DataSphereChronicle

How to be Proactive with your Database Monitoring

Apr 05, 2024·By Ellie Najewicz

Adopting a proactive stance towards database monitoring is paramount for ensuring optimal performance and reliability. Effective monitoring not only safeguards production systems but also plays a critical role during stress testing and user monitoring. Let’s explore the key areas of interest and the actual database metrics needed to maintain a healthy database.

Input/Output Metrics

I/O (Input/Output) refers to the interaction between a system and external devices, such as disks or networks. Also consider throughput, which measures the rate of data transfer between the system and these devices. Metrics for I/O includes the following:

- Disk read/write speed: should be captured in MB/s or IOPS (input output per second). This will essentially capture the speed of throughput, if this starts to decrease then it could indicate potential I/O bottlenecks.

- I/O queue length: quantified as the number of pending I/O requests. A concerning trend is this this queue length increasing - teams should set an active alert on this metric when the queue gets too long.

- I/O time-out and error rate: Understand the ratio of calls that end in an error or a time-out. This is an important to track as excessive errors or increases in this rate could indicate a larger issue that needs to be addressed. Also make sure to specifically track time out occurrences as these could indicate that the database is down or larger performance problems.

- I/O retry rate: Related to the metrics about error rates - it is important to track the retry rate of database. Understanding how many of the I/O operations result in a retry indicates that there may be a performance bottleneck. This is also good to compare against the error rate as retry logic is essential for resiliency - you want almost all I/O errors to have some kind of retry logic.

- Sequential vs. random I/O ratio: Tracks the proportion of I/O operations that are sequential vs. those that are random. Sequential means operations that are predictable and related such as reading a large file iteratively from start to finish. As opposed to random operations which are more scattered and unrelated. Understanding this ratio is not only important to the design of the database, but also unprompted changes in this ratio should raise alerts for cascading issues.

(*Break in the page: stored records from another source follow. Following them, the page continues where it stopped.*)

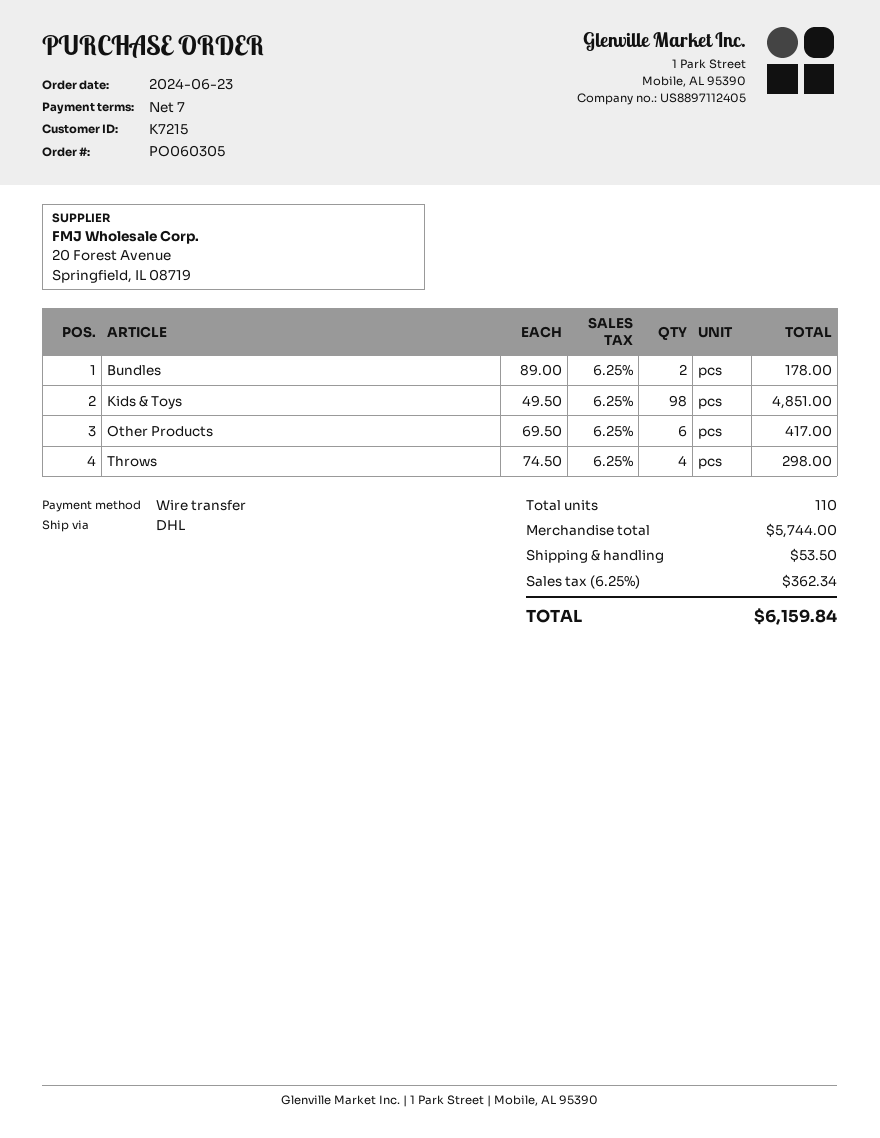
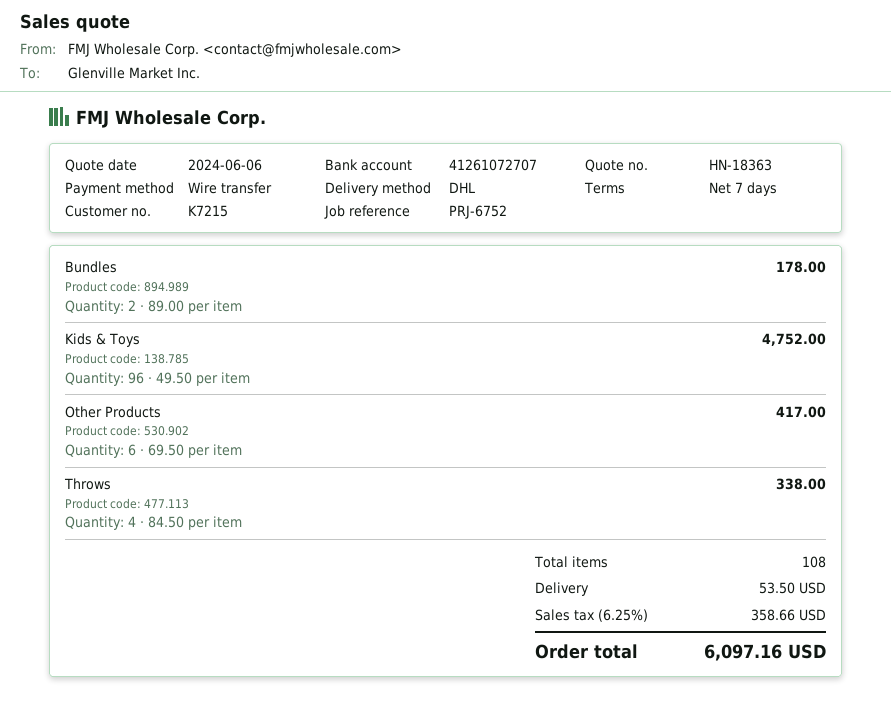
Kids & Toys: 98 x 49.50 = 4851.00 -> 96 x 49.50 = 4752.00
Throws: 4 x 74.50 = 298.00 -> 4 x 84.50 = 338.00
total quantity: 110 -> 108
tax: 6.25% = 362.34 -> 6.25% = 358.66
total: 6159.84 -> 6097.16

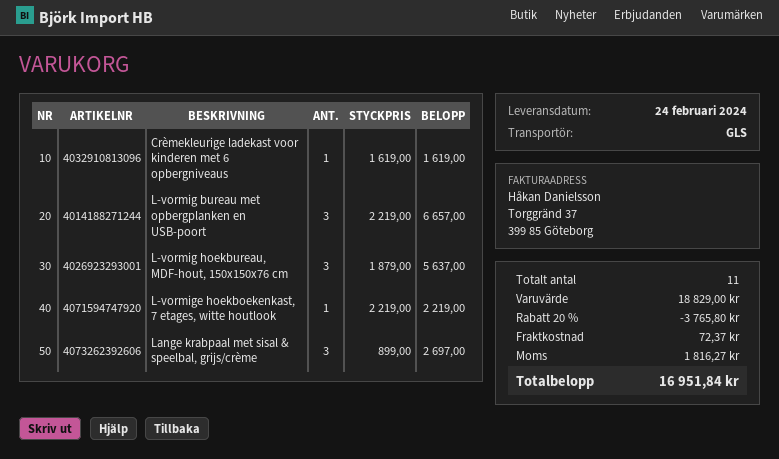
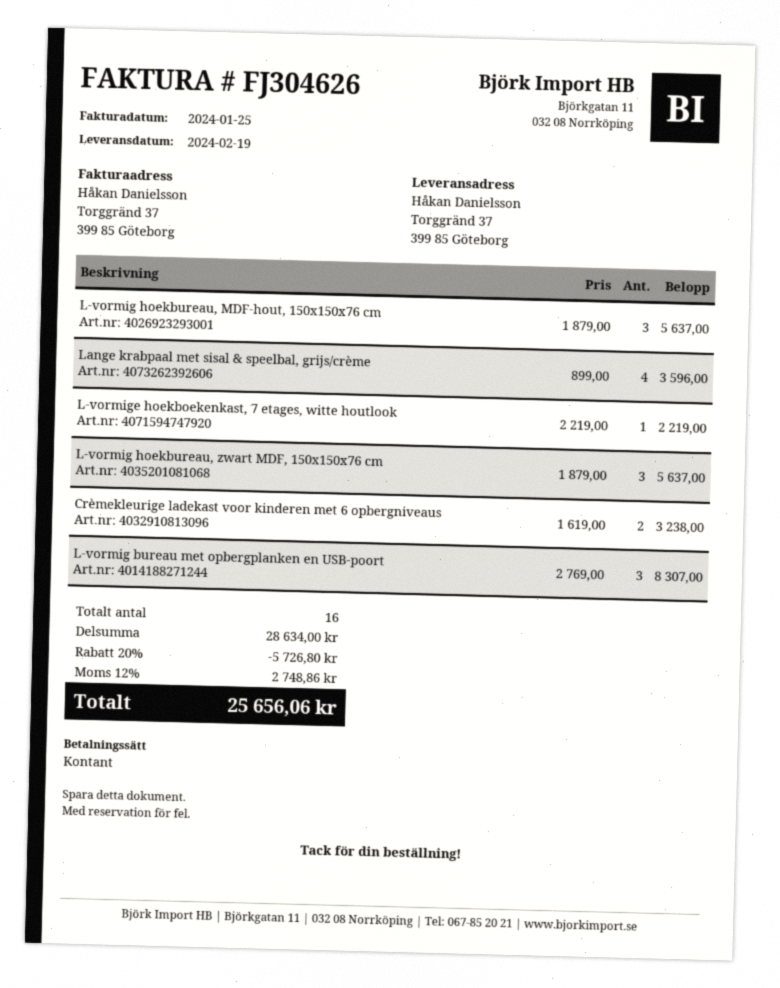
delivery date: 2024-02-24 -> 2024-02-19
Crèmekleurige ladekast voor kinderen met 6 opbergniveaus: 1 x 1619.00 = 1619.00 -> 2 x 1619.00 = 3238.00
L-vormig bureau met opbergplanken en USB-poort: 3 x 2219.00 = 6657.00 -> 3 x 2769.00 = 8307.00
Lange krabpaal met sisal & speelbal, grijs/crème: 3 x 899.00 = 2697.00 -> 4 x 899.00 = 3596.00
L-vormig hoekbureau, zwart MDF, 150x150x76 cm: none -> 3 x 1879.00 = 5637.00
total quantity: 11 -> 16
subtotal: 18829.00 -> 28634.00
discount: 20% = 3765.80 -> 20% = 5726.80
shipping: 72.37 -> none
tax: 1816.27 -> 2748.86
total: 16951.84 -> 25656.06

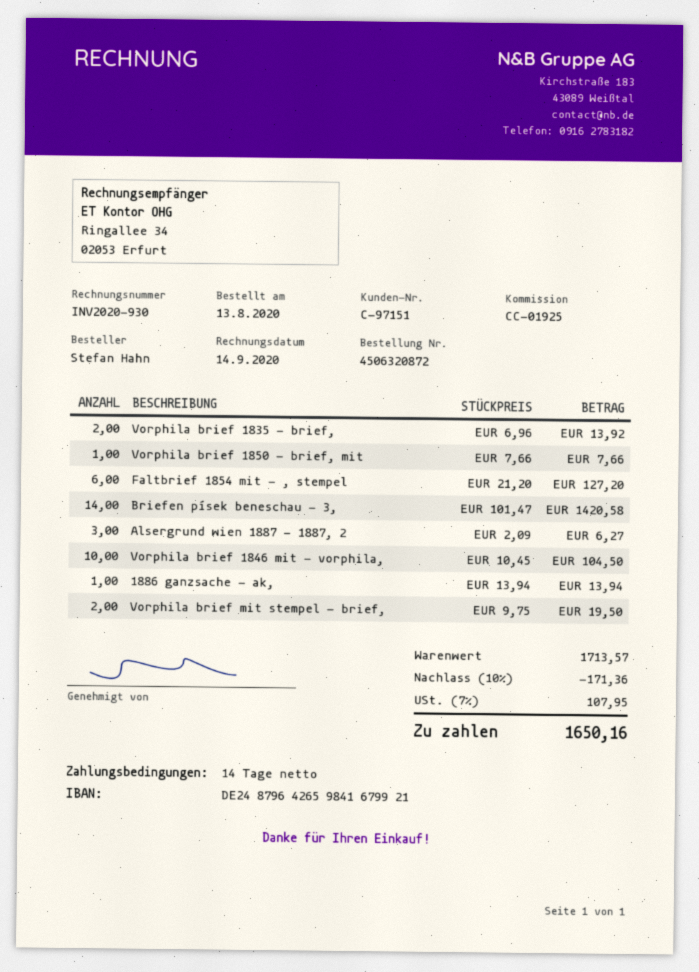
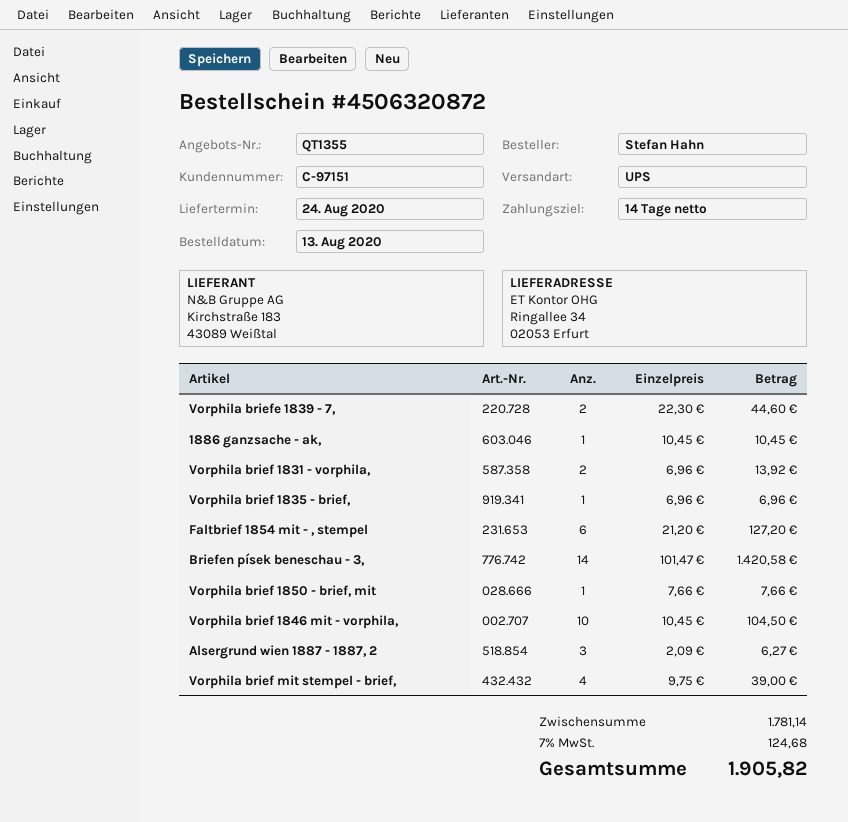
Vorphila brief 1835 - brief,: 2 x 6.96 = 13.92 -> 1 x 6.96 = 6.96
1886 ganzsache - ak,: 1 x 13.94 = 13.94 -> 1 x 10.45 = 10.45
Vorphila brief mit stempel - brief,: 2 x 9.75 = 19.50 -> 4 x 9.75 = 39.00
Vorphila briefe 1839 - 7,: none -> 2 x 22.30 = 44.60
Vorphila brief 1831 - vorphila,: none -> 2 x 6.96 = 13.92
subtotal: 1713.57 -> 1781.14
discount: 10% = 171.36 -> none
tax: 7% = 107.95 -> 7% = 124.68
total: 1650.16 -> 1905.82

It's essential to analyze how fluctuations in I/O and throughput metrics impact overall system performance. For example, prolonged periods of high disk queue length may lead to increased query response times and degraded user experience. By correlating I/O metrics with performance metrics, developers can proactively address potential performance bottlenecks and optimize system resources.

Query Time and Table Lock Metrics

Query times refer to the duration it takes for a database system to execute a query. Table locks occur when a transaction holds a lock on a table, preventing other transactions from accessing it. Query operations can be captured in the following metrics:

- Query execution times: Generally captured in milliseconds and associated to each query operation in a database. Deteriorating query times indicates inefficient queries or database configuration such as index, view, or even schema design.

- Query plan efficiency: Computed by comparing the ratio to rows scanned vs. rows returned. If a query is well indexed, then it should scan as close to the number return as possible. If the number scanned grows larger - this indicates the query is not optimized properly.

- Query plan stability: Measures the consistency of query execution plans over time. The more stable or consistent the better. If the query plan is unpredictable or varied, this highlights an area of opportunity for improvement.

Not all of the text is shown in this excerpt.